Legendary columnist Joe Alsop wrote about taking a "salami-slicing approach" to politics (he was writing about the "gradual" release of the Pentagon Papers). Republicans understand that voters don't want the whole salami of big government healthcare reform; instead, they should take out the knife and start slicing the salami until only the most cost-effective, deficit-reducing ideas remain—ones which, by the way, the president says he supports. Fiscally responsible, scaled-back reforms could win the GOP some independent voters who opposed Obamacare but aren't ready to walk away from reining in an out-of-control system. An early February Washington Post-ABC News poll showed that by 2-to-1 margins, voters think the Democrats' bills are "too complicated" and "too expensive"; they also want lawmakers to "keep trying." And a Rasmussen poll released last week showed that 61 percent of voters want Congress to scrap the current legislation and start over. The GOP should use those sentiments to its advantage.

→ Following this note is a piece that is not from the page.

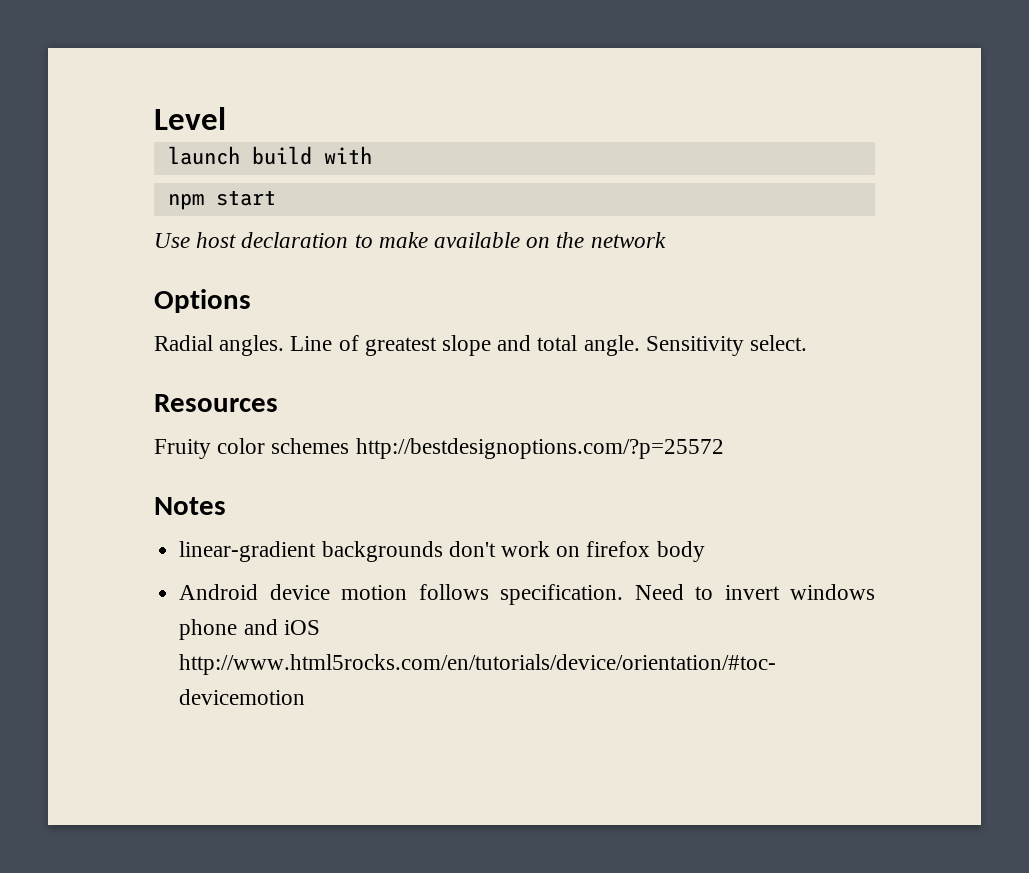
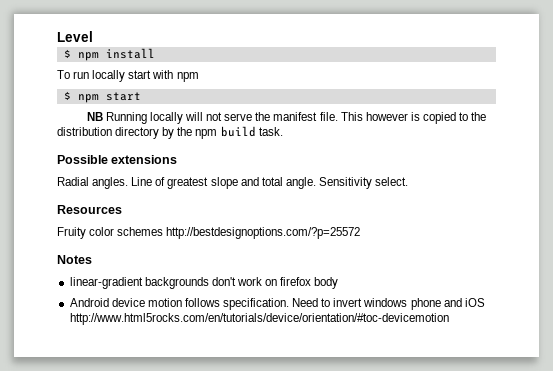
[167,146,312,165] launch build -> [63,48,155,61] [57,70,152,82] $ npm install // To run locally start
(372, 155) // -> [176,72,199,82] [63,91,71,100] npm // $
[154,232,666,248] [154,289,251,313] Use host declaration to make available on the network // Options -> [86,112,487,124] [57,126,283,139] [57,155,178,164] NB Running locally will not serve the manifest file. This however is copied to the distribution directory by the npm build task. // Possible extensions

Republicans need to prove that they're more than an opposition party—as good a job as they've done with that—and show that they are the party of those alternative ideas. Some GOP proposals have already made it into the Senate bill. Insurance exchanges allow small businesses to "pool" coverage, for example, and the "waiver for state innovation" allows states to junk the federal plan if they can enact similar reforms that are better and cheaper, as the GOP's "Solutions for America" healthcare reform principles urge. And don't forget that the public option is gone from the Senate bill, and its removal was a Republican priority.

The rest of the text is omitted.